Overview
YBCA and Youth Speaks Living Word Project are proud to present the second edition of Left Coast Leaning. This year's lineup includes Miwa Matreyek (LA), José Navarrete and Violeta Luna (Bay Area), The 605 Collective (Vancouver, BC), Adia Tamar Whitaker (Bay Area) and The Living Word Project Becomes Flesh (Bay Area).
Artists chosen to participate in Left Coast Leaning reflect the unique pulse of the West Coast arts scene and the festival format enables audiences and artists to engage in a shared dialogue that crosses performance disciplines. By celebrating the diversity of cultures that lie at the heart of West Coast society, Left Coast Leaning presents an alternative to the negative image of hip hop arts that is projected by contemporary media and challenges artists and audiences to viscerally engage with each other. Our hope is to shift marginalized art forms such as spoken word, media arts, performance installation, puppetry, deejaying and contemporary folklore from the periphery to the center of contemporary performance, and to integrate disparate ideas both outside and within the city of San Francisco to establish the Bay Area as a place for artists, scholars, and arts lovers to encounter this dynamic and flourishing New Majority American art form.
Curator Statement
A measure of our mutual privilege as cultural curators is the extent of global travel we all make in search of artistic gold to bring back home to the San Francisco Bay Area. In the summer of 2008, on the precipice of collective recalibration, we all shared a romantic and acute assessment of the international performance scene. As with the unheralded and under reported demographic shifts that presaged Obama's electoral victory, there was also an under–appreciated aesthetic transition bubbling under the surface of the New York–centric performance community that spans the North American East Coast and extends to Western Europe. Similarly, a shared yet disparate language was emanating from the urban centers of the West Coast that extended north and south to the tips of two continents, cascading throughout the Pacific Rim, accented by Asian and Polynesian culture. In the open window that looked onto the world, we all agreed that the best view to be had was actually right here in California and, that given this vantage point, we were uniquely positioned to galvanize our global community around a new center of activity. From these early conversations, Left Coast Leaning was born and became a cornerstone project of the YBCA Big Idea Encounter: Engaging the social context.

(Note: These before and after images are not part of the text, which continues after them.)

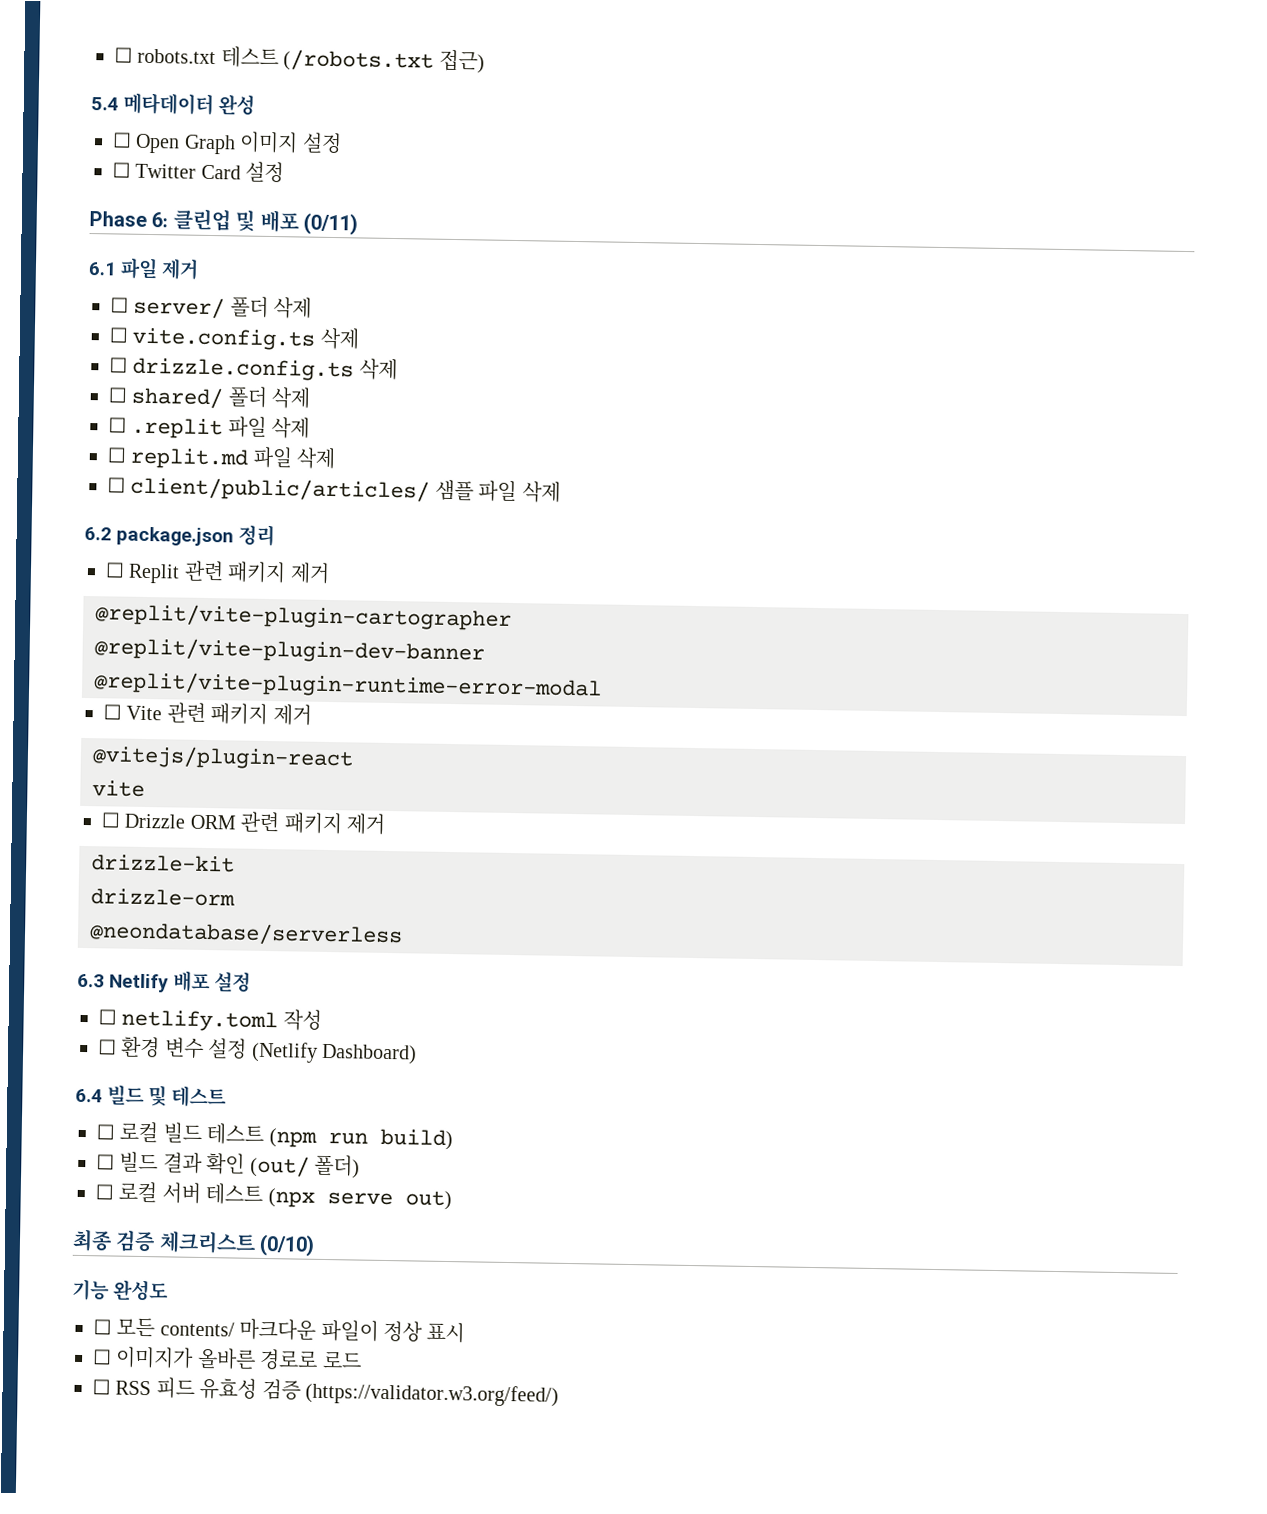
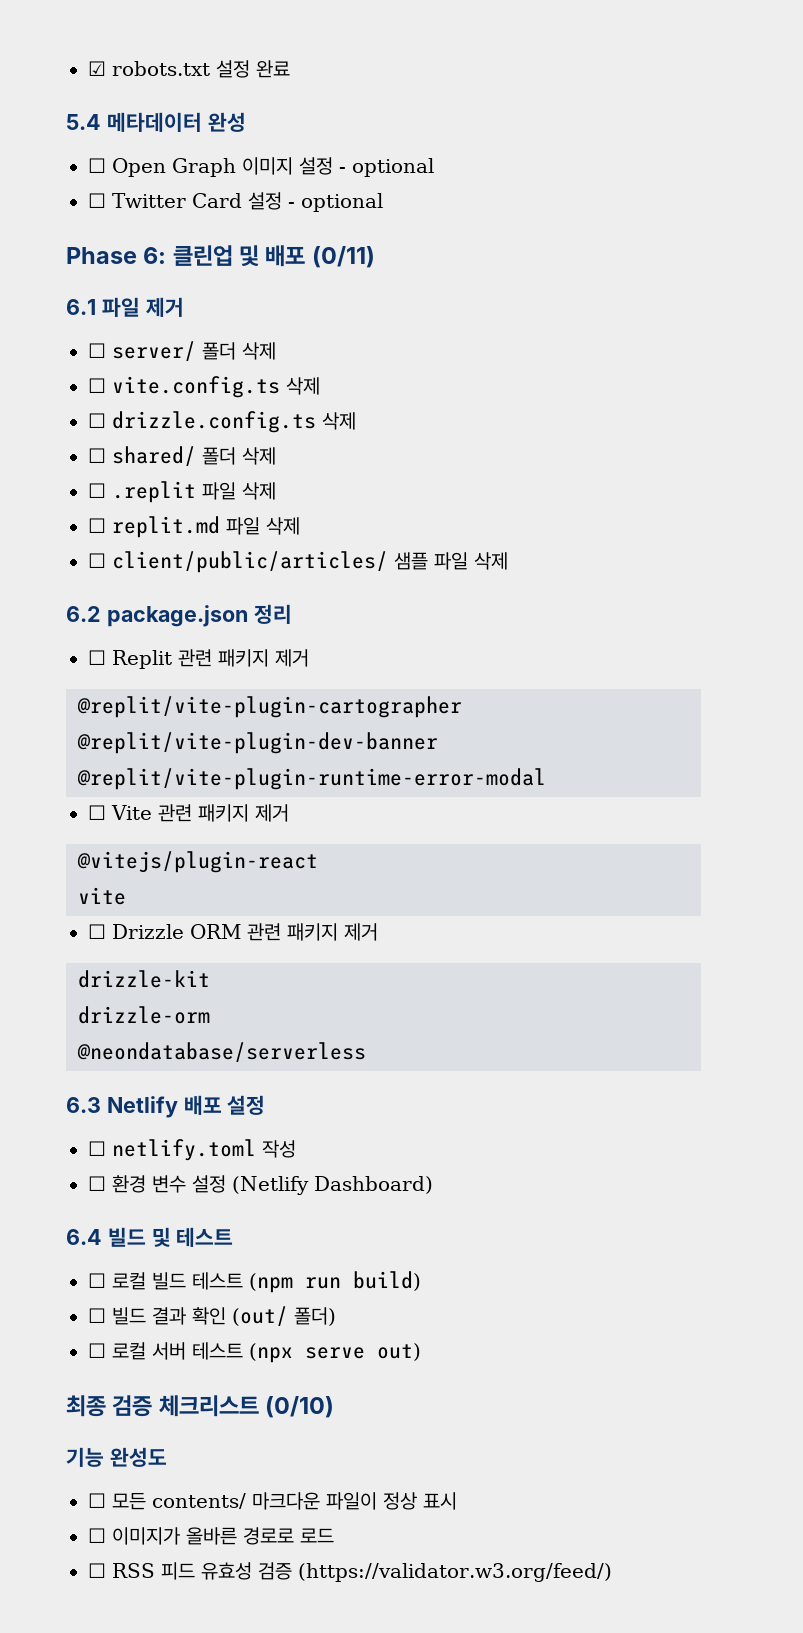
- ☐ robots.txt 테스트 (/robots.txt 접근)
+ ☑ robots.txt 설정 완료
- ☐ Open Graph 이미지 설정
+ ☐ Open Graph 이미지 설정 - optional
- ☐ Twitter Card 설정
+ ☐ Twitter Card 설정 - optional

Left Coast Leaning anticipates an emerging post–hip hop aesthetic, one that is driven by multiple urban literacies and is particularly responsive to West Coast demographic realities. The curators of LCL, situated at the progressive edge of the United States, use the festival format to make a statement about this specific trajectory of West Coast Arts, enabling audiences and festival artists to develop shared vocabulary across performance disciplines. We believe common points of performance intention include:
• A sensitivity to the immigrant cultures that are at the heart of California's growth and represent the future of the country.

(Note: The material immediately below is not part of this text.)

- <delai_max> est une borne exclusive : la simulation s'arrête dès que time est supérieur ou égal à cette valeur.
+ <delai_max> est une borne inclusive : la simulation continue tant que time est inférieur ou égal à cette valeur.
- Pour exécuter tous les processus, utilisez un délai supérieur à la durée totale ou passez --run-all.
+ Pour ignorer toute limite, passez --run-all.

• The presentation of a counter narrative to the narrow frame of hip hop arts as projected by the corporate imagination.
• An urgent adherence to transgressive attitudes towards gender and sexuality.

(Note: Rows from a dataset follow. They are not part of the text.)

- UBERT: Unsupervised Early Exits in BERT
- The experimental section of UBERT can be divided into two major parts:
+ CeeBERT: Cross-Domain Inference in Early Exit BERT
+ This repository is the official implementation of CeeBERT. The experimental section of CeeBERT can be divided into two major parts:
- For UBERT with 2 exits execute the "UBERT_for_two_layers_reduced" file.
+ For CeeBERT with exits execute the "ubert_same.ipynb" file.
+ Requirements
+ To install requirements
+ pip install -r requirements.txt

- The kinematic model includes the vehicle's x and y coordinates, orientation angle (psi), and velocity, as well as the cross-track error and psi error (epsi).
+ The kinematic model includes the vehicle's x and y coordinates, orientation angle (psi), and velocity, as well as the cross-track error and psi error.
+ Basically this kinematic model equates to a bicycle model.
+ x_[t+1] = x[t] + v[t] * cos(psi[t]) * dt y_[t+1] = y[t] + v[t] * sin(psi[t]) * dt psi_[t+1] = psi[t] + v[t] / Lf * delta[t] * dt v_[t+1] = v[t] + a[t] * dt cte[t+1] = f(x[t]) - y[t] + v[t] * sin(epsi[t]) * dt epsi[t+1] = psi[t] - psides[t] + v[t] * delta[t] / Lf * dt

• An implicit demonstration of energetic reciprocity AS performance and also IN performance that resists participant norms and challenges audiences to viscerally engage artists on THEIR terms.
• A next–generation repositioning of modernism that shifts marginalized forms, such as spoken word, media arts, performance installation, puppetry, deejaying, and contemporary folklore, from the periphery to the center of contemporary performance practice.
Our vision of Left Coat Leaning furthers the larger community dialogue around Encounter: Engaging the Social Context, by presenting a diverse group of artists exposing and challenging some of the inequities that exist in the contemporary world, making us think more deeply about issues of social justice, creating change and striving for a better world. Through the festival, we want to establish the Bay Area as a place for artists, scholars, and arts lovers to encounter New Majority America. As we celebrate the animation, kinesthetic text and vibrant music of the artists in play, we also initiate a new narrative, one that we'll passionately extend into performance seasons to come, knowing that the performance world is leaning in to watch.
Artist Bio
Adia Tamar Whitaker
Adia Tamar Whitaker is artistic director of ASE Dance Theatre Collective, a Brooklyn Neo–folkloric performance ensemble. Since 2000, ASE has presented work that links modern dance, original vernacular movement and traditional dance theater from the African Diaspora to conceptual ideas in the human experience. We are dedicated to preserving the past, present, and future of the African presence in the "New World." Under the musical direction of Sekou Alaje, ASE presents the African Diaspora's diverse dance and musical repertoire.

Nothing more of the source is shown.